→ **TASK BRIEF**
Transcribe the entries that follow, every word as written, and drop the pictures.

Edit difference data
= = =

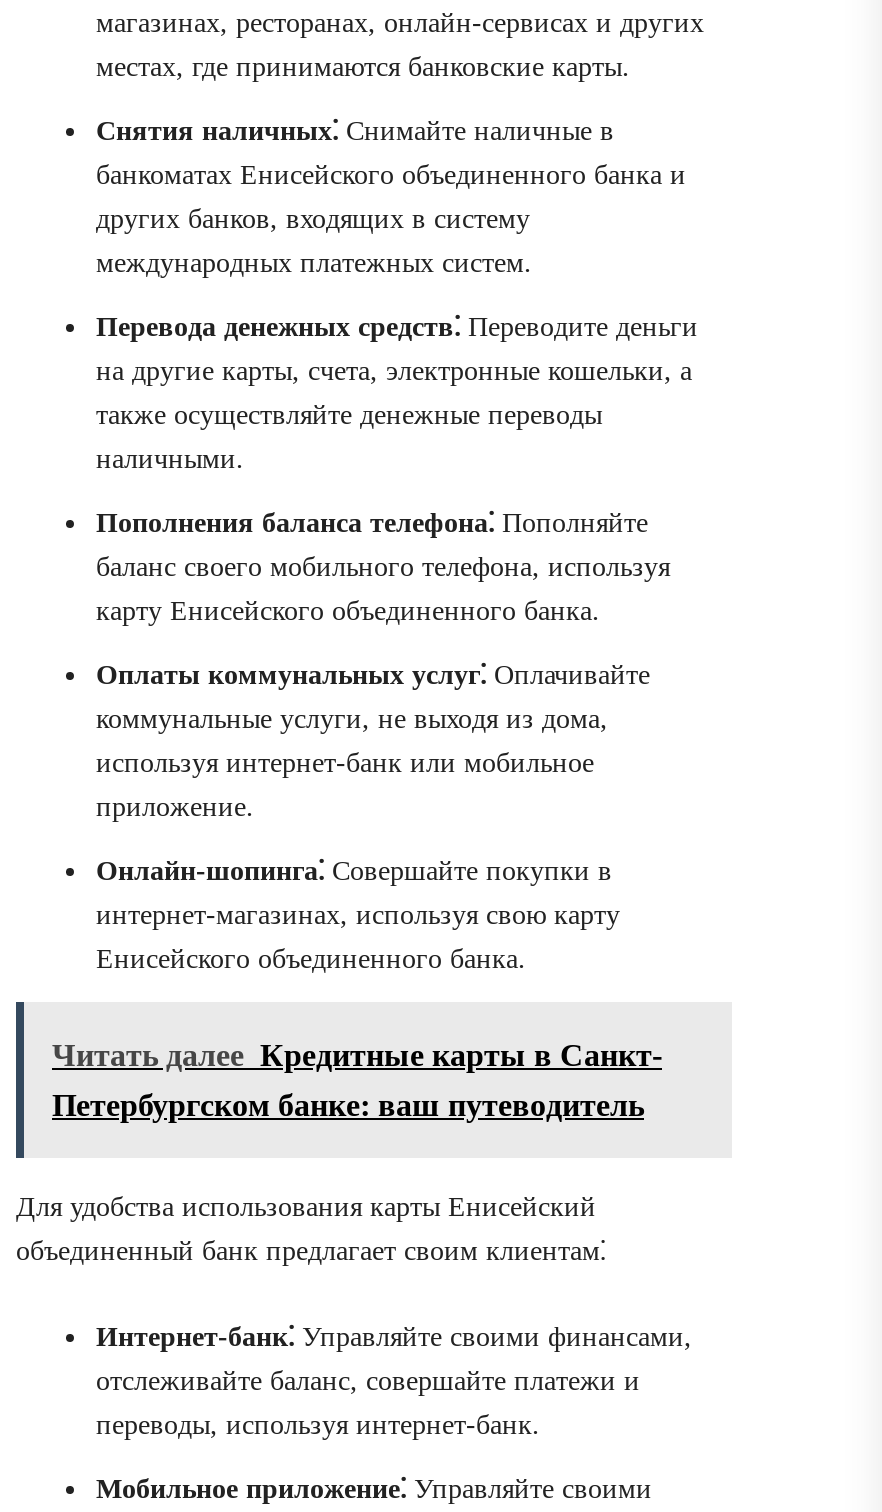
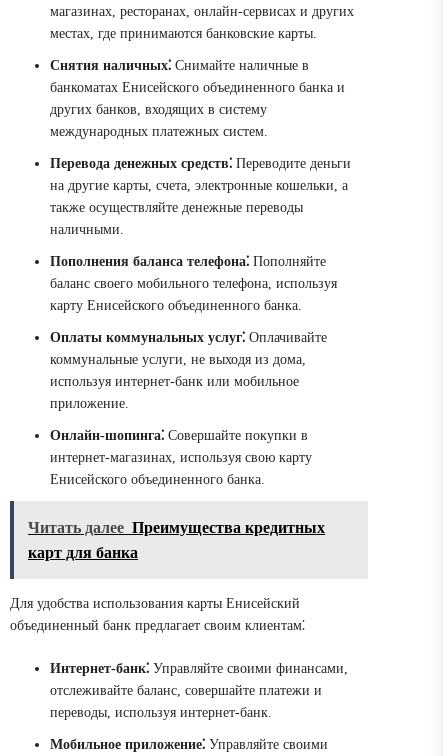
- Читать далее Кредитные карты в Санкт-
+ Читать далее Преимущества кредитных

- Петербургском банке: ваш путеводитель
+ карт для банка
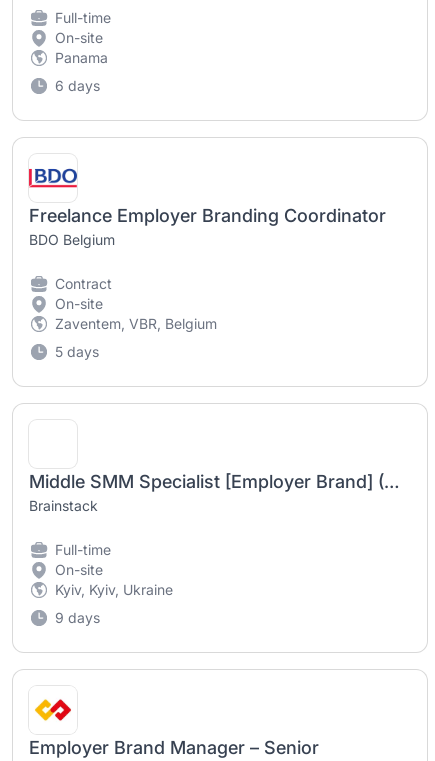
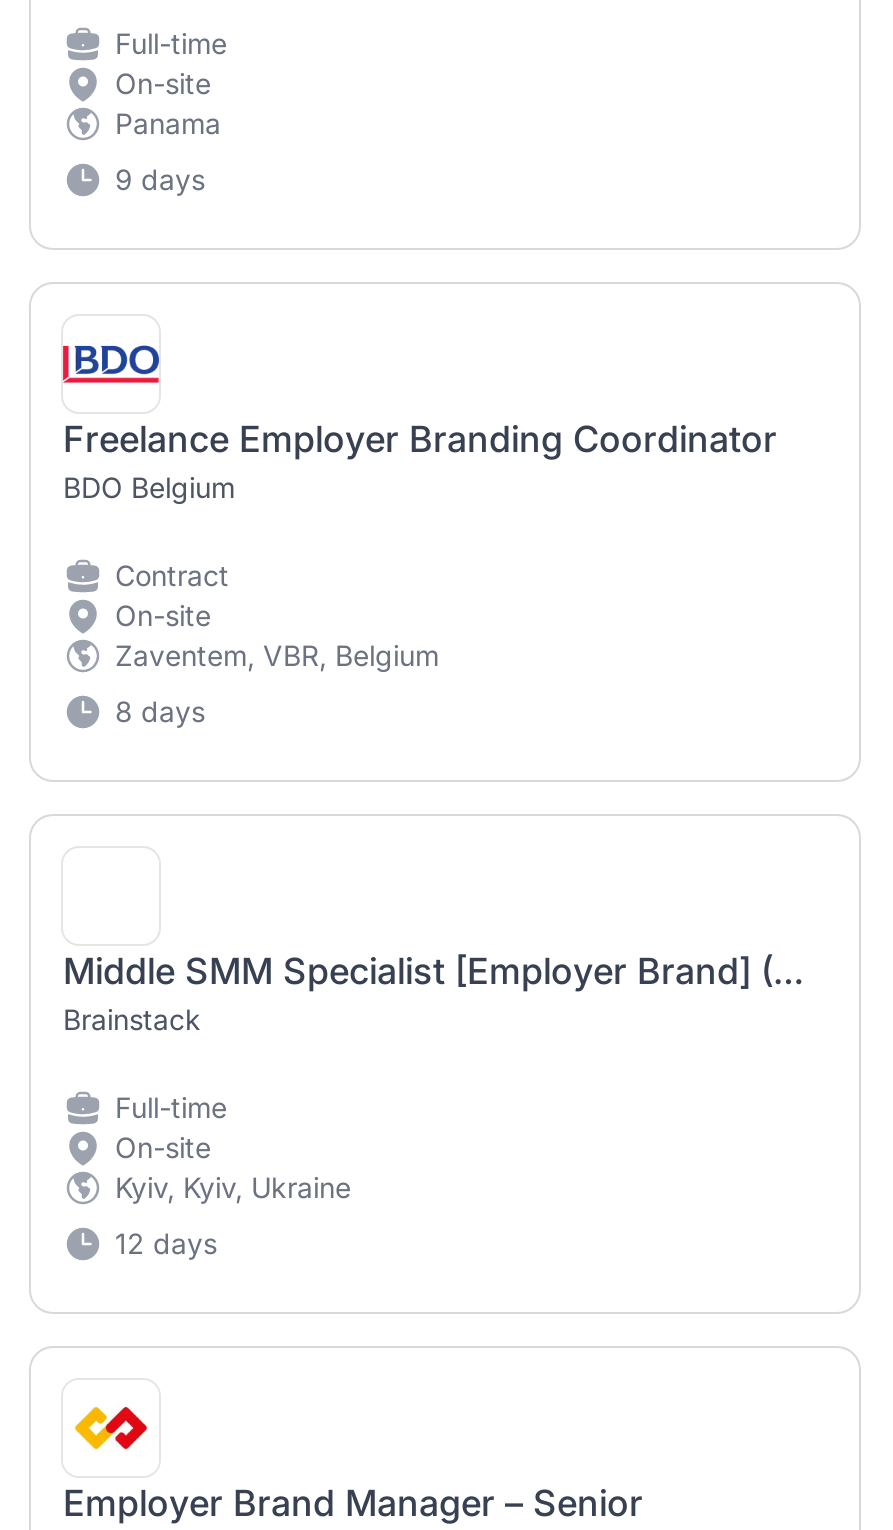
- 6 days
+ 9 days

- 5 days
+ 8 days

- 9 days
+ 12 days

= = =

→ **OUTPUT OF THE TASK**
- Читать далее Кредитные карты в Санкт-
+ Читать далее Преимущества кредитных

- Петербургском банке: ваш путеводитель
+ карт для банка
- 6 days
+ 9 days

- 5 days
+ 8 days

- 9 days
+ 12 days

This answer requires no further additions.